** Problem details **
The answer should hold every line of the listing, unchanged and free of images.
━━━ The data
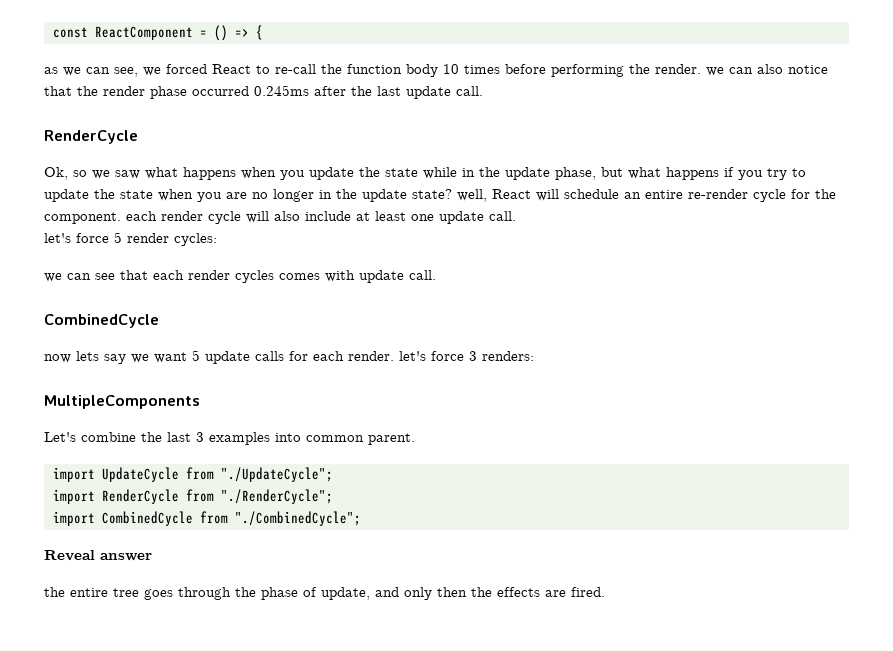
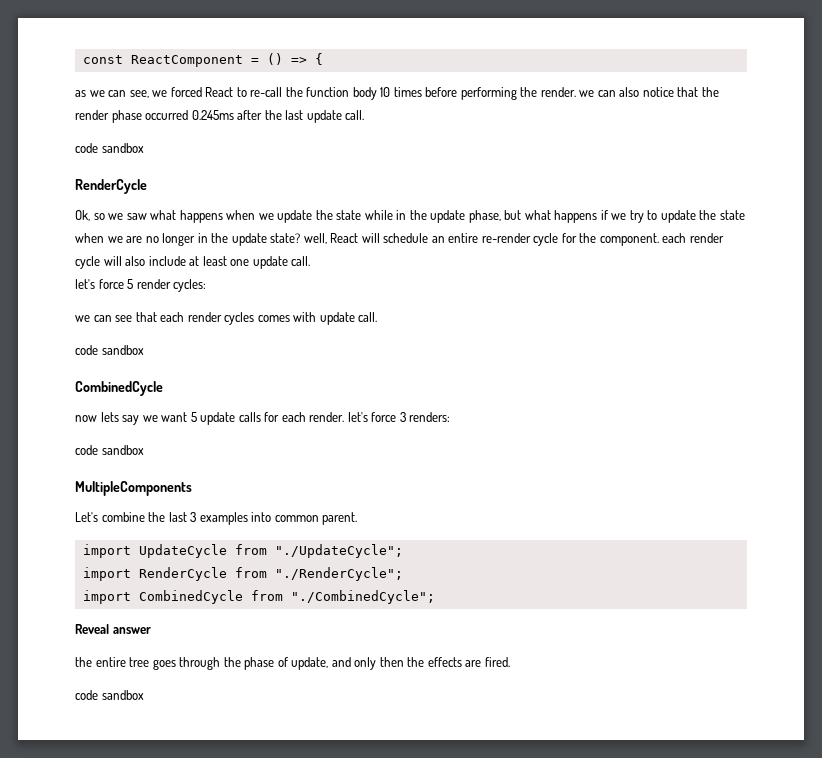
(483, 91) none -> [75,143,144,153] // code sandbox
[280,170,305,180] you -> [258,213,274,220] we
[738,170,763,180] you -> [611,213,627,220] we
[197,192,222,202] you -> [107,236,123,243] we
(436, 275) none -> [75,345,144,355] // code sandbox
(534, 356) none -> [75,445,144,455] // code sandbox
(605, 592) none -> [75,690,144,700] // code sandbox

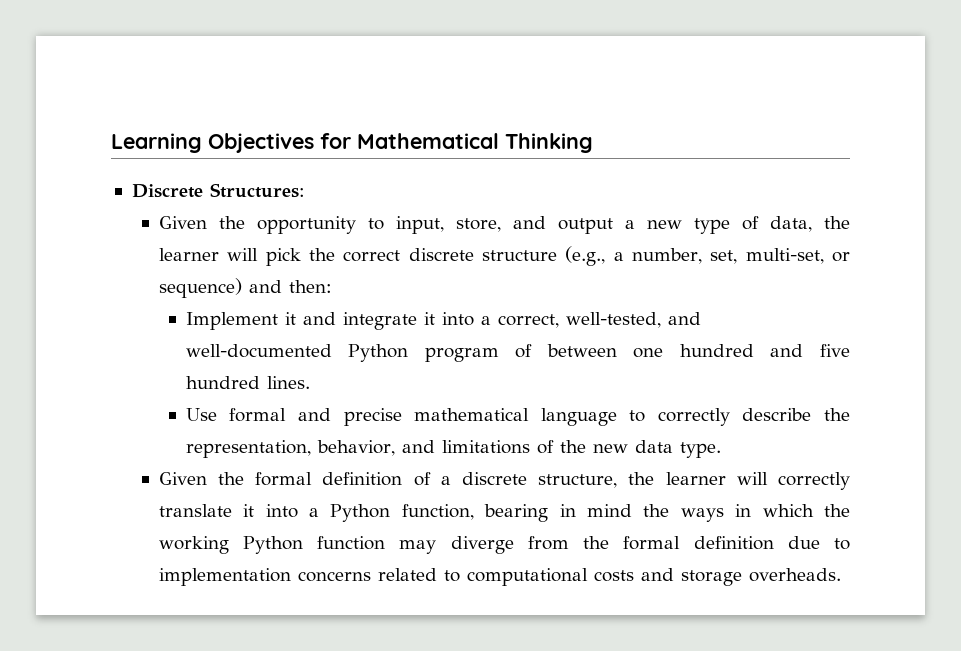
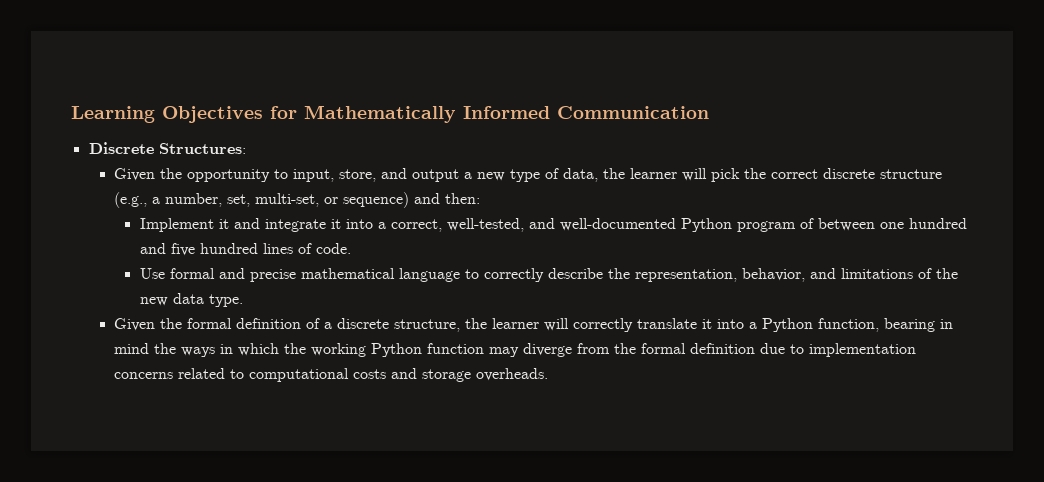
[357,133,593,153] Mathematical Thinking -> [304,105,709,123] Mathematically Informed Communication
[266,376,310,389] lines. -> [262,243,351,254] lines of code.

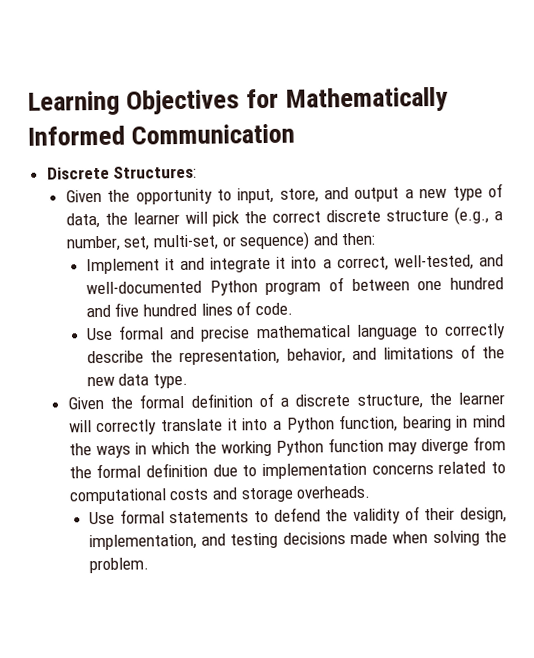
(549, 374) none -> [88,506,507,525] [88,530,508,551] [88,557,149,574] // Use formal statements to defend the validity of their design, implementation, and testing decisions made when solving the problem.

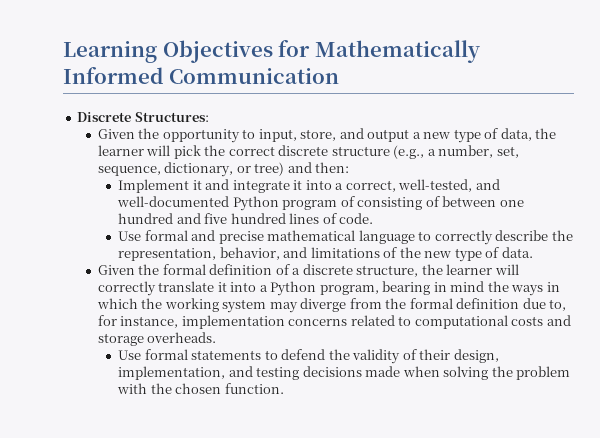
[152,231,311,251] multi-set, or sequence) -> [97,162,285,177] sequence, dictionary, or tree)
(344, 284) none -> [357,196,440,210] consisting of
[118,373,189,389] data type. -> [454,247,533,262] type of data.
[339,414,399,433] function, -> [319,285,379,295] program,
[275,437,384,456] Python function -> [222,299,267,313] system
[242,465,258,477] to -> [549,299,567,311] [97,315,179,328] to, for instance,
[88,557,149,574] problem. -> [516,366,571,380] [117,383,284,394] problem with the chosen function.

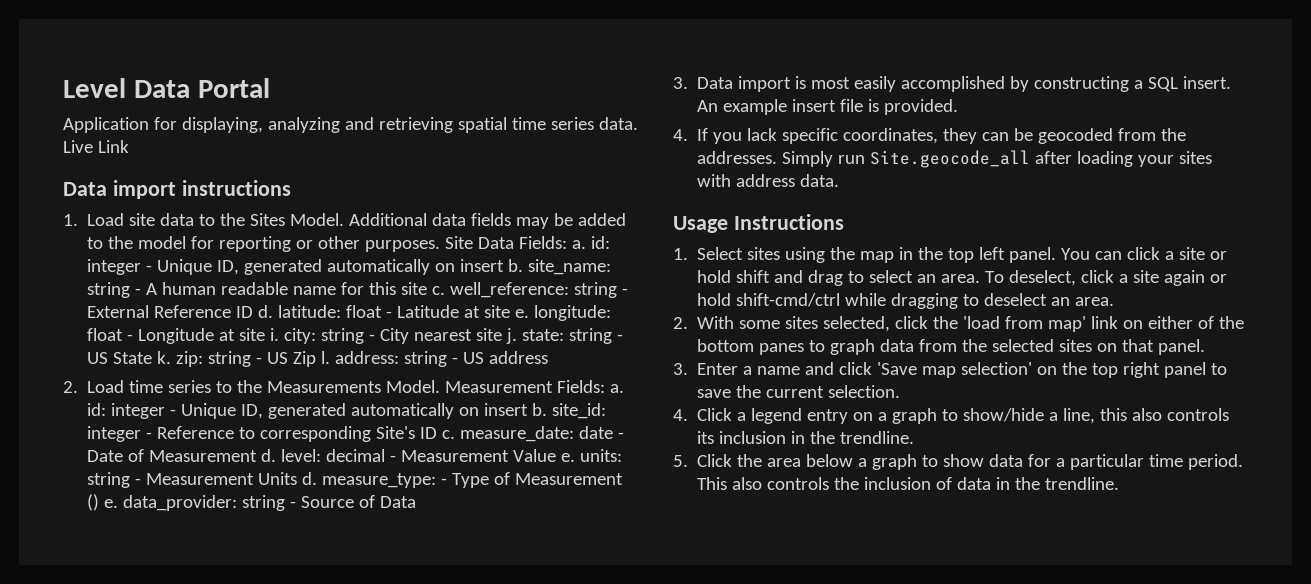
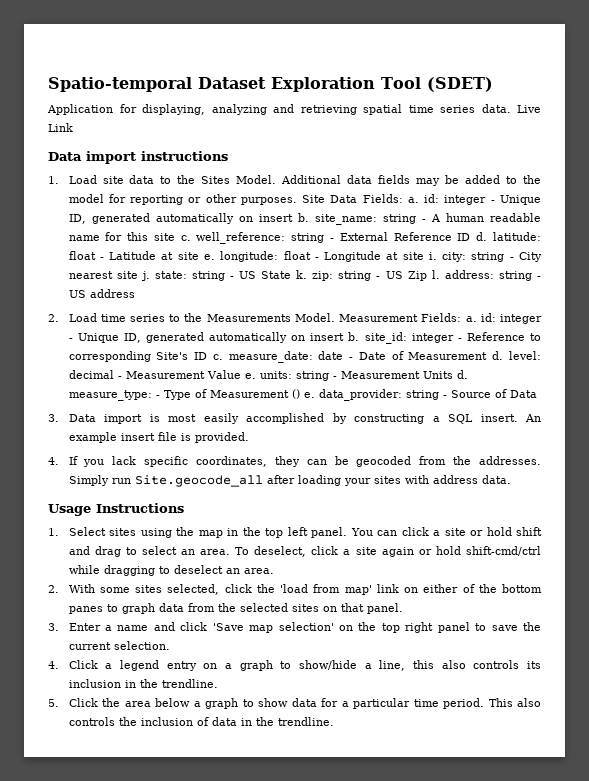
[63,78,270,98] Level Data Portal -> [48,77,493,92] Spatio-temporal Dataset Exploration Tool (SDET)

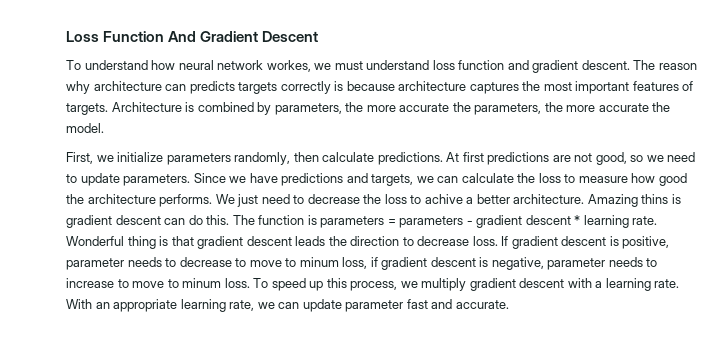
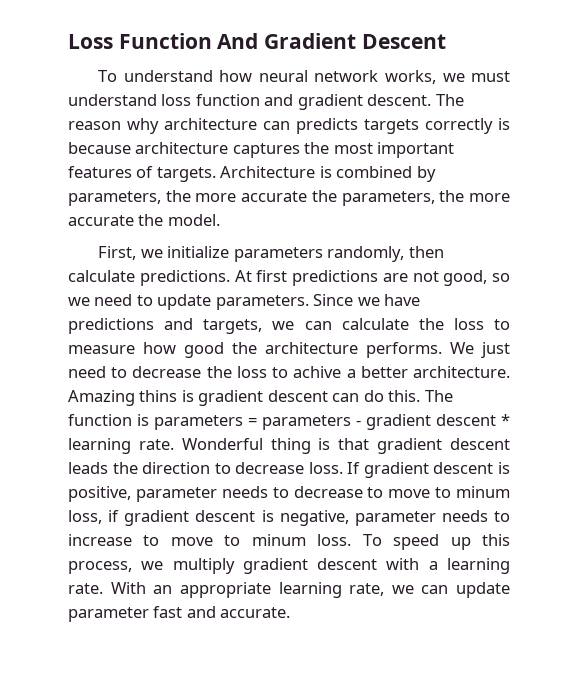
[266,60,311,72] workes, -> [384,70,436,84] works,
━━━━━━
** Answer space **
(483, 91) none -> [75,143,144,153] // code sandbox
[280,170,305,180] you -> [258,213,274,220] we
[738,170,763,180] you -> [611,213,627,220] we
[197,192,222,202] you -> [107,236,123,243] we
(436, 275) none -> [75,345,144,355] // code sandbox
(534, 356) none -> [75,445,144,455] // code sandbox
(605, 592) none -> [75,690,144,700] // code sandbox

[357,133,593,153] Mathematical Thinking -> [304,105,709,123] Mathematically Informed Communication
[266,376,310,389] lines. -> [262,243,351,254] lines of code.

(549, 374) none -> [88,506,507,525] [88,530,508,551] [88,557,149,574] // Use formal statements to defend the validity of their design, implementation, and testing decisions made when solving the problem.

[152,231,311,251] multi-set, or sequence) -> [97,162,285,177] sequence, dictionary, or tree)
(344, 284) none -> [357,196,440,210] consisting of
[118,373,189,389] data type. -> [454,247,533,262] type of data.
[339,414,399,433] function, -> [319,285,379,295] program,
[275,437,384,456] Python function -> [222,299,267,313] system
[242,465,258,477] to -> [549,299,567,311] [97,315,179,328] to, for instance,
[88,557,149,574] problem. -> [516,366,571,380] [117,383,284,394] problem with the chosen function.

[63,78,270,98] Level Data Portal -> [48,77,493,92] Spatio-temporal Dataset Exploration Tool (SDET)

[266,60,311,72] workes, -> [384,70,436,84] works,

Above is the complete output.